Страдание и смерть Аврелии живо встали перед его внутренним взором.
– Осени
меня, душа моей подруги! – вскричал он. – И, если можешь, подай мне
знак, что ты примирена и успокоена!
С этими
речами и мыслями добрался он до вершины горы и по ту сторону на склоне ее
увидел причудливое строение, в котором тотчас же признал жилище Лотарио. Старый
несуразный замок с несколькими башнями и фронтонами был, очевидно, первоосновой
всего сооружения; но еще несуразнее оказались новые пристройки, возведенные
частью рядом с главным зданием, частью поодаль от него и соединенные с ним
галереями и крытыми переходами. Всякая внешняя симметрия, всякий намек на
архитектоническую сообразность были явно принесены в жертву внутреннему
удобству.
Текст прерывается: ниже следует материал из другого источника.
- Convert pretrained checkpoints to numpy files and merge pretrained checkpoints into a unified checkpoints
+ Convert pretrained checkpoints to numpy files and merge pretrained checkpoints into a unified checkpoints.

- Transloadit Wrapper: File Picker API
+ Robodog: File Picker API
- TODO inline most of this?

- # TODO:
От рва и вала, как и от искусственно разбитых садов и больших аллей,
не осталось ни малейшего следа. Огород и плодовый сад подступали к самым
зданиям, а мелкие огородики были разведены даже между ними. Неподалеку раскинулась
нарядная деревенька, сады и поля были па вид в превосходном состоянии.
Вильгельм
ехал вперед, углубившись в свои беспокойные думы и не очень вникая в то, что
видел. Он оставил лошадь на постоялом дворе и не без волнения поспешил в замок.
Старый слуга
встретил его у входа и благодушно объяснил, что нынче ему вряд ли удастся
повидать барина; барину надо написать много писем и он велел уже отказать кое –
кому из тех, кто приходил по делу. Вильгельм настаивал; в конце концов старик
уступил и пошел доложить о нем. Воротившись, он проводил Вильгельма в большую
старинную залу и попросил его обождать, потому что барин еще задержался.
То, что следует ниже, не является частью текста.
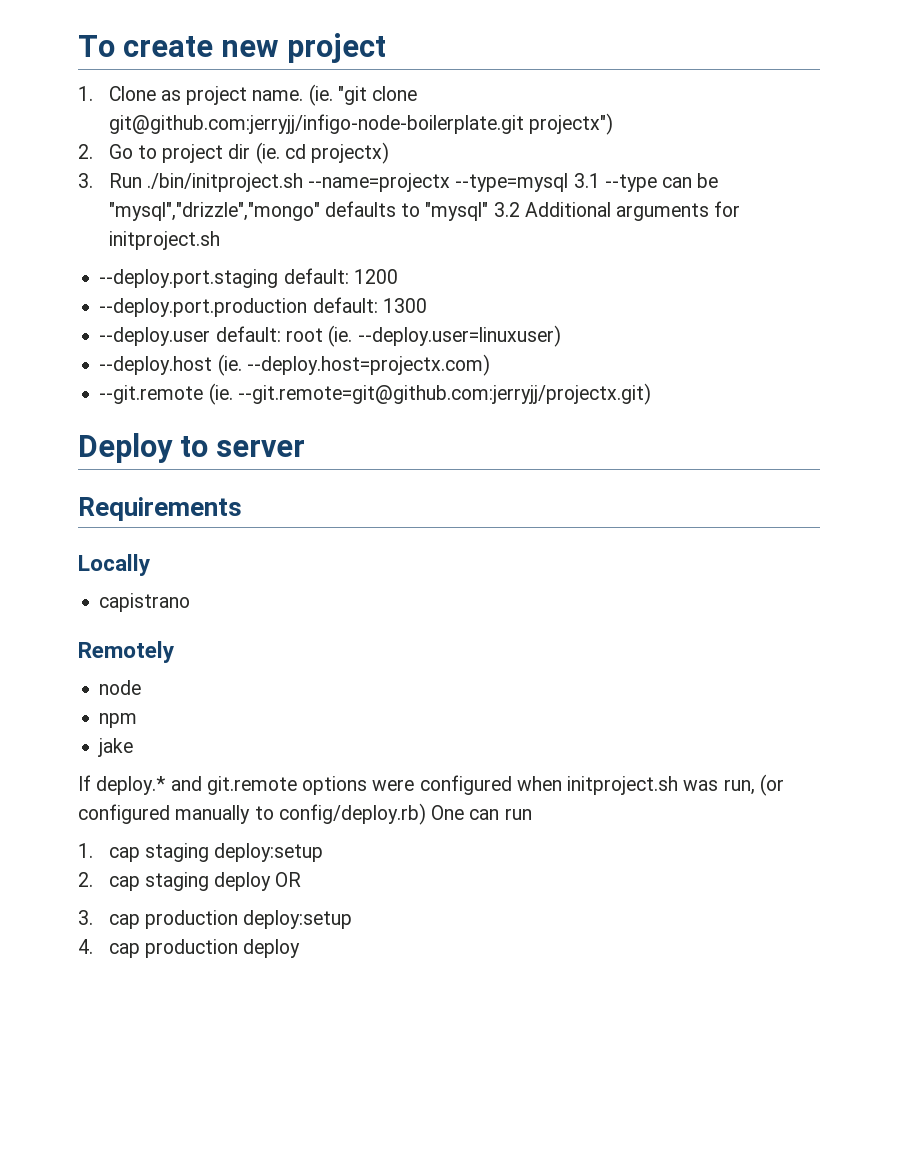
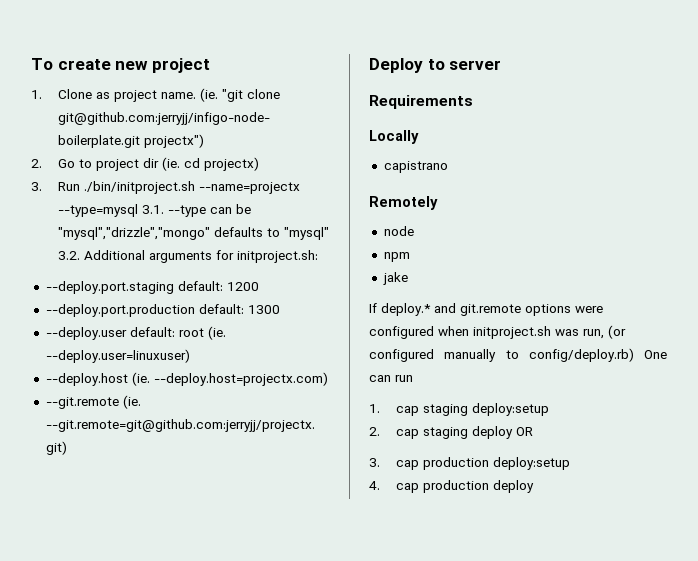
- 3. Run ./bin/initproject.sh --name=projectx --type=mysql 3.1 --type can be "mysql","drizzle","mongo" defaults to "mysql" 3.2 Additional arguments for initproject.sh
+ 3. Run ./bin/initproject.sh --name=projectx --type=mysql 3.1. --type can be "mysql","drizzle","mongo" defaults to "mysql" 3.2. Additional arguments for initproject.sh:

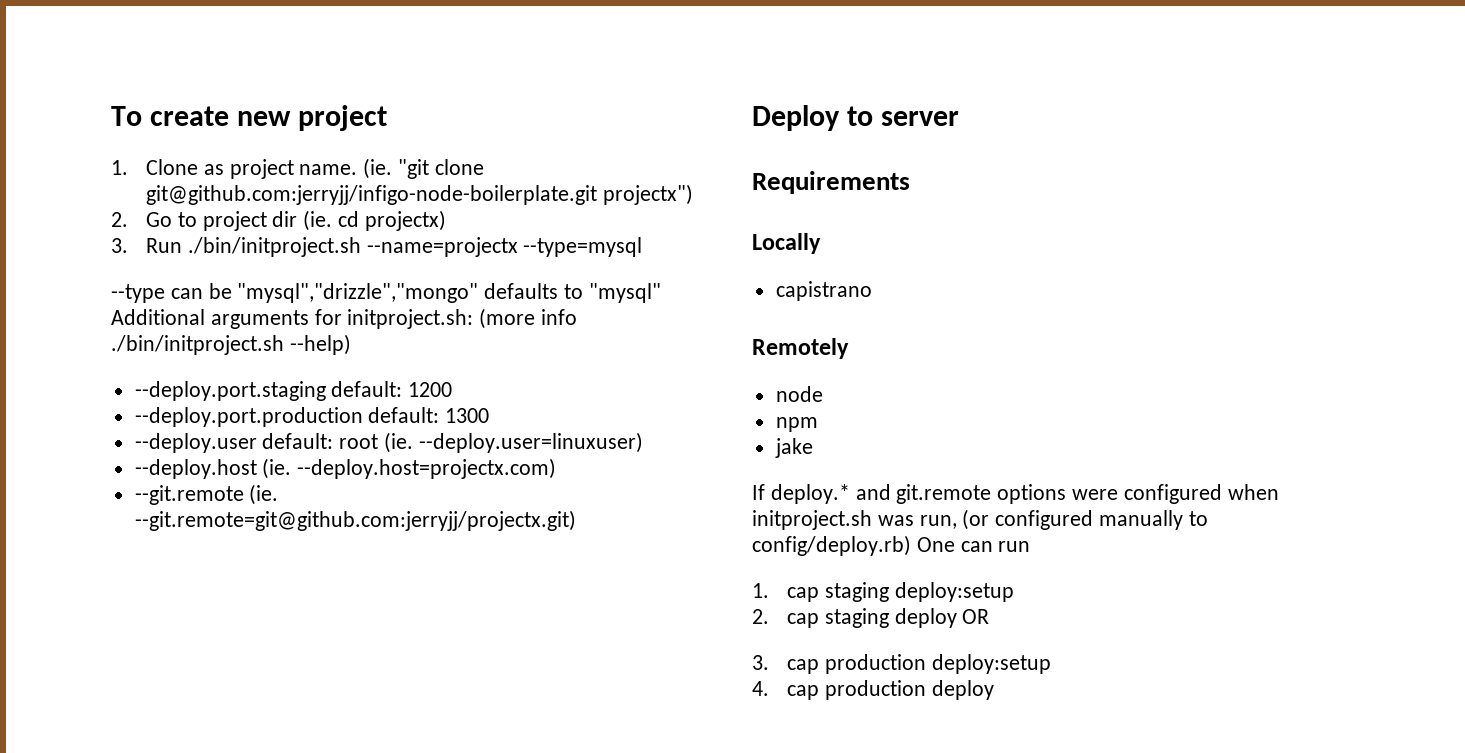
- 3. Run ./bin/initproject.sh --name=projectx --type=mysql 3.1. --type can be "mysql","drizzle","mongo" defaults to "mysql" 3.2. Additional arguments for initproject.sh:
+ 3. Run ./bin/initproject.sh --name=projectx --type=mysql
+ --type can be "mysql","drizzle","mongo" defaults to "mysql" Additional arguments for initproject.sh: (more info ./bin/initproject.sh --help)

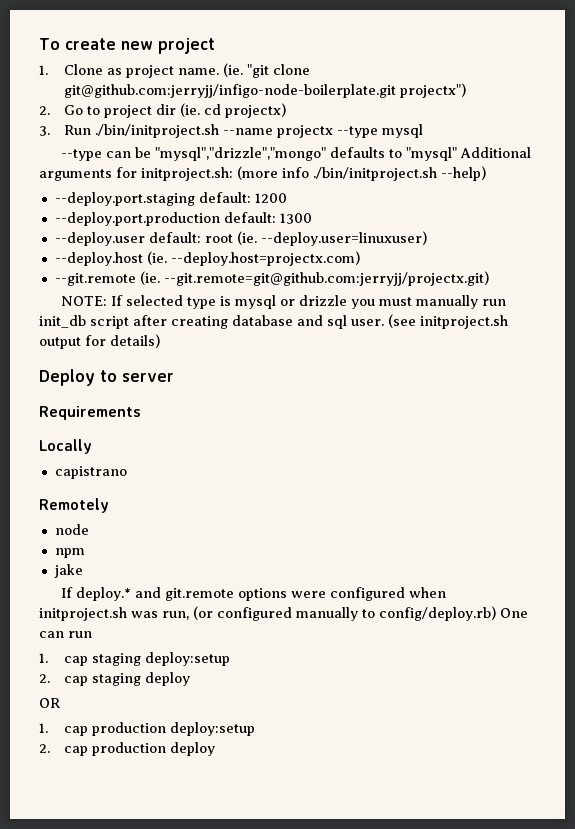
- 3. Run ./bin/initproject.sh --name=projectx --type=mysql
+ 3. Run ./bin/initproject.sh --name projectx --type mysql
+ NOTE: If selected type is mysql or drizzle you must manually run init_db script after creating database and sql user. (see initproject.sh output for details)
- 2. cap staging deploy OR
+ 2. cap staging deploy
+ OR
- 3. cap production deploy:setup
+ 1. cap production deploy:setup
- 4. cap production deploy
+ 2. cap production deploy

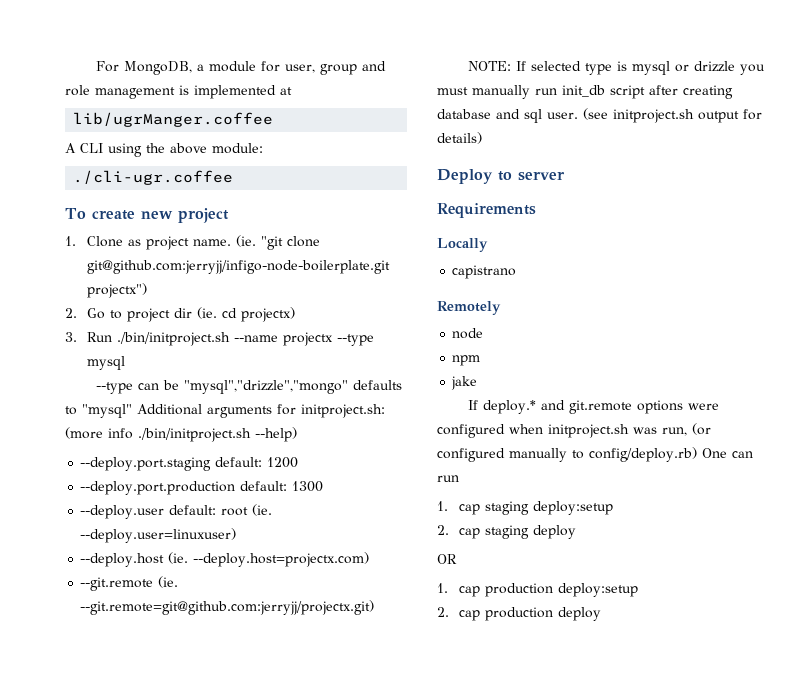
+ For MongoDB, a module for user, group and role management is implemented at
+ lib/ugrManger.coffee
+ A CLI using the above module:
+ ./cli-ugr.coffee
Вильгельм беспокойно шагал взад и вперед, поглядывая на рыцарей и дам, чьи
старинные портреты были развешаны по стенам; он повторял начало своей речи, и
здесь, в окружении доспехов и брыжей, она казалась вполне уместной. Заслышав
шорох, он поспешил принять подобающую позу, с достоинством встретить
противника, сперва вручить ему письмо, а затем пустить в ход оружие упрека.
Несколько
раз он обманывался и уже стал раздражаться, когда наконец пз боковой двери
показался статный мужчина в ботфортах и простом кафтане.
– Что
хорошего привезли вы мне? – приветливо обратился он к Вильгельму. –
Простите, что я заставил вас ждать.
Говоря, он
складывал письмо, которое держал в руках. Вильгельм не без смущения вручил ему
послание Аврелии и сказал:
– Я
привез вам последние слова вашей подруги, которые должны вас тронуть.
Лотарио
взял письмо и воротился с ним в комнату и, как было видно Вильгельму через
раскрытую дверь, сначала надписал и запечатал еще несколько писем, а затем уж
вскрыл и стал читать послание Аврелии. По-видимому, он перечел письмо несколько
раз, и хотя Вильгельм чувствовал, что его патетическая речь не очень-то
соответствует столь естественному приему, однако он собрался с духом,
направился к порогу и приготовился было начать свою рацею, когда потайная дверь
кабинета растворилась и вошел патер.
– Я
получил поразительнейшее известие! – воскликнул ему навстречу Лотарио и
добавил, оборотясь к Вильгельму: – Простите мне, но сейчас я не расположен
продолжать нашу беседу. Вы переночуете у нас! А вы, аббат, позаботьтесь, чтобы
гость наш ни в чем не терпел недостатка.
С этими
словами он поклонился Вильгельму, а патер взял нашего друга за руку, и тот неохотно
последовал за ним.
Молча
шли они причудливыми галереями и пришли в очень приветливую комнату. Патер ввел
в нее гостя и удалился без дальнейших извинений. Вслед за тем появился бойкий
подросток и объяснил Вильгельму, что приставлен ему служить; подавая ужин, он
рассказал, какой распорядок в доме: когда здесь завтракают, обедают, работают и
развлекаются, и при этом не уставал восхвалять Лотарио.
Как ни
приятен был мальчик, Вильгельм постарался поскорее отделаться от него. Ему хотелось
побыть одному, слишком уж неловким и тягостным было его положение. Он попрекал
себя за то, что так плохо осуществил свое намерение и лишь вполовину выполнил
данный ему наказ. То он давал себе слово завтра же утром наверстать упущенное,
то вынужден был признаться, что знакомство с Лотарио настроило его совсем на
другой лад. Да и очень уж необычным представлялся ему этот дом, он никак не мог
освоиться здесь. Собираясь разоблачиться, он отпер свой чемодан; вместе с
ночными принадлежностями он извлек покрывало призрака, которое уложила Миньона.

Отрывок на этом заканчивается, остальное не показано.